L'ancien technicien du Genoa s'efforce de dire que « les travaux sont en cours » , notamment à cause des derniers choix de mercato tardifs. Une excuse qui a tendance à agacer les tifosi, qui ont déjà entendu ça l'an dernier, avec Benitez, et qui ne veulent pas d'un bis-repetita. Le message est clair : le Gasp a tout intérêt à prendre ses premiers points face à la Roma. La Roma, tiens. La meilleure ennemie de l'Inter lors des dernières saisons. Les Romains ont toujours en travers de la gorge tous ces Scudetti qui brillent aujourd'hui dans la vitrine interiste et qui pourraient être dans la leur. L'occasion de prendre une petite revanche est belle, et en face, Gasperini le sait. « Je suis convaincu que les giallorossi feront de grandes choses. J'ai beaucoup de respect pour eux, ils ont un très bon milieu de terrain et font bien tourner le ballon.

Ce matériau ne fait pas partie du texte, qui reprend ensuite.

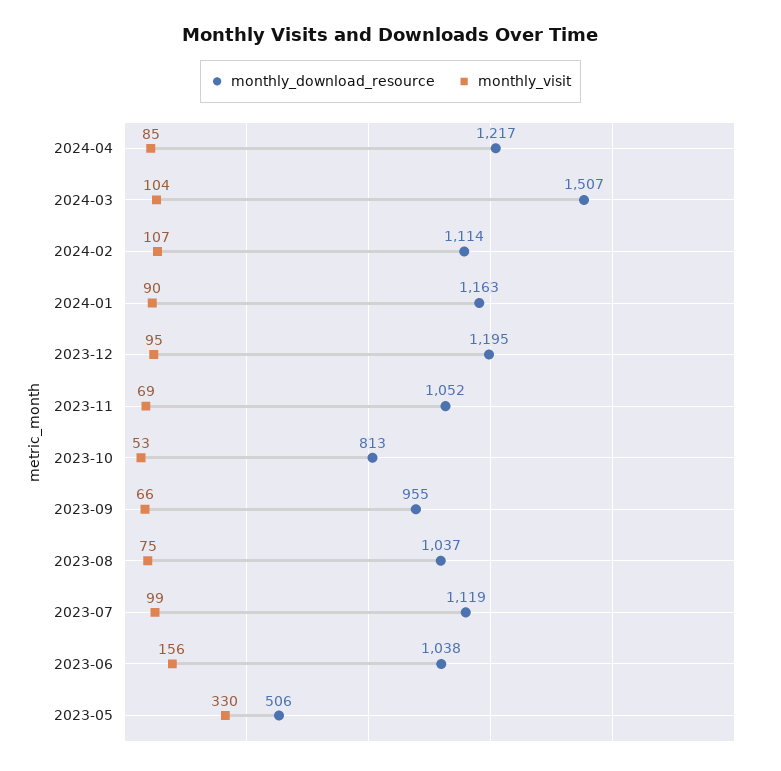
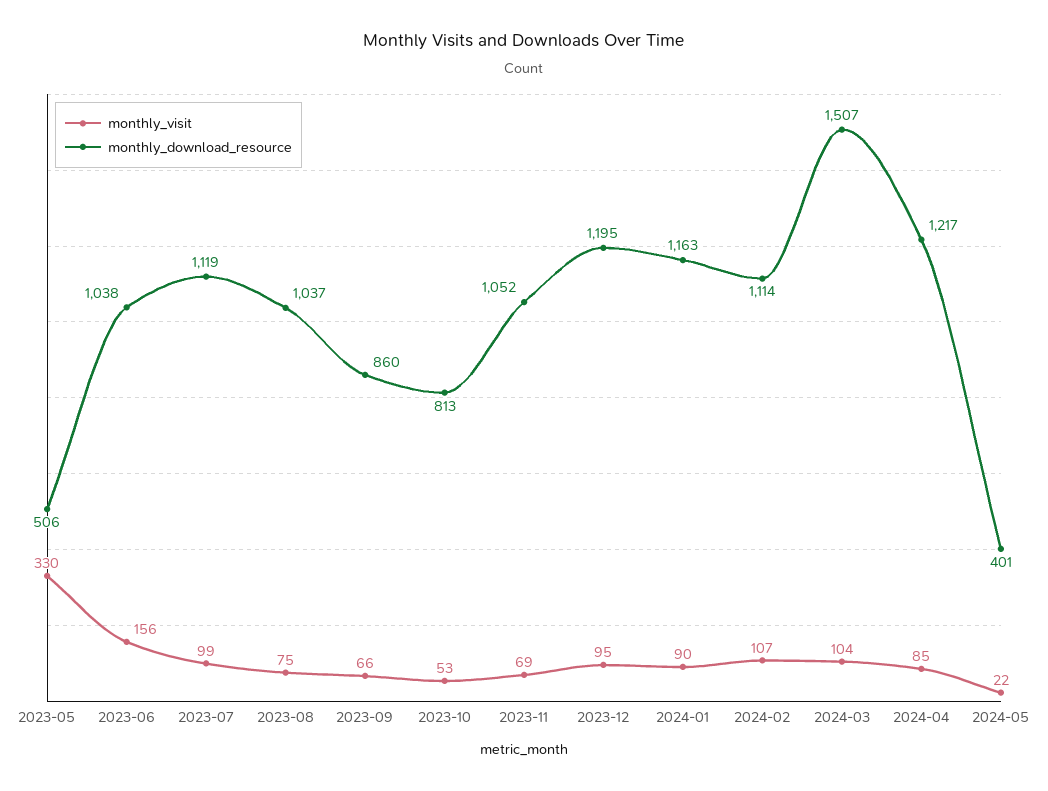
monthly_download_resource, 2023-09: 955 -> 860
monthly_visit, 2024-05: none -> 22
monthly_download_resource, 2024-05: none -> 401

Luis Enrique a eu des difficultés au début, mais il croit en son projet, au-delà même de la défaite de dimanche. Nous devrons être précis sur la pelouse » assure-t-il. Une précision dont devra faire preuve l'attaque (Milito-Forlan, à priori), mais surtout la défense. Quatre buts encaissés lors d'une première journée de championnat : cela n'était jamais dans l'histoire de l'Inter en Serie A. Une prouesse dont Lucio et ses potes ne vont pas se vanter.

Totti-Luis Enrique : guerre et paix ?

En ce qui concerne les records négatifs, Luis Enrique n'en est pas loin. Pourtant, la Roma est coutumière du fait : les débuts de saison foirés, elle connaît. Et il n'y a qu'à remonter aux dernières années pour s'en rendre compte. 2009-10. La Roma perd ses deux premiers matches de championnat et Spalletti démissionne. Ranieri débarque et relance l'équipe. 2010-11. Lors des quatre premières journées, la Louve ne récolte que deux points. Elle sort de sa torpeur lors de la cinquième journée, en battant le champion en titre : l'Inter. Luis Enrique ne peut espérer que l'histoire se répète. « L'Inter est une équipe qui a mal débuté son championnat, comme nous. Cela va être un match difficile, contre une équipe de haut niveau qui a remporté la Ligue des Champions il y a deux ans » atteste l'entraîneur catalan, qui se souvient certainement que cette Inter-là avait éliminé le Barça des grands, pendant que lui entraînait celui des petits. Autres temps, autres mœurs. Aujourd'hui, Luis Enrique a émigré à Rome, et l'adaptation n'est pas des plus aisées.


Déjà, il y a eu ces défaites en amicaux. 3-0 contre le PSG. 3-0 face au FC Valence. Deux gifles. Puis le tour préliminaire de l'Europa League. Archi-favorite, la Roma se fait sortir par le Slovan Bratislava, en perdant en Slovaquie et en faisant match nul à Rome. Lors de ce match retour, l'entraîneur a la mauvaise idée de faire sortir Francesco Totti, s'attirant les huées du stade. Une guerre froide débute alors entre les deux hommes. Totti se pointe à l'entraînement avec un t-shirt "Basta" ("ça suffit") tandis que le bon Enrique répond en conférence que « Totti est un élément du groupe au même titre que tous ses coéquipiers » . Le Roi en prend un coup aux lauriers. Pour calmer le jeu, il Capitano décide d'inviter tous ses petits camarades à diner. Une sorte d'union pour tisser des liens avec les nouveaux arrivants, les Pjanic, Osvaldo, Heinze et autres Stekelenburg. Une initiative qui a plu au coach, bien conscient que son salut dépend aussi de celui du Capitaine. Même si, au fond de lui, il aimerait que le numéro 10, petit à petit, passe le flambeau. Mais les tifosi ne sont peut-être pas encore prêts. Ils veulent encore voir leur idole courir après les records. D'ailleurs, s'il pouvait se coller le pouce dans la bouche dès ce soir, cela les arrangerait bien. A moins que Luis Enrique ne décide de le laisser sur le banc. A ses risques et périls.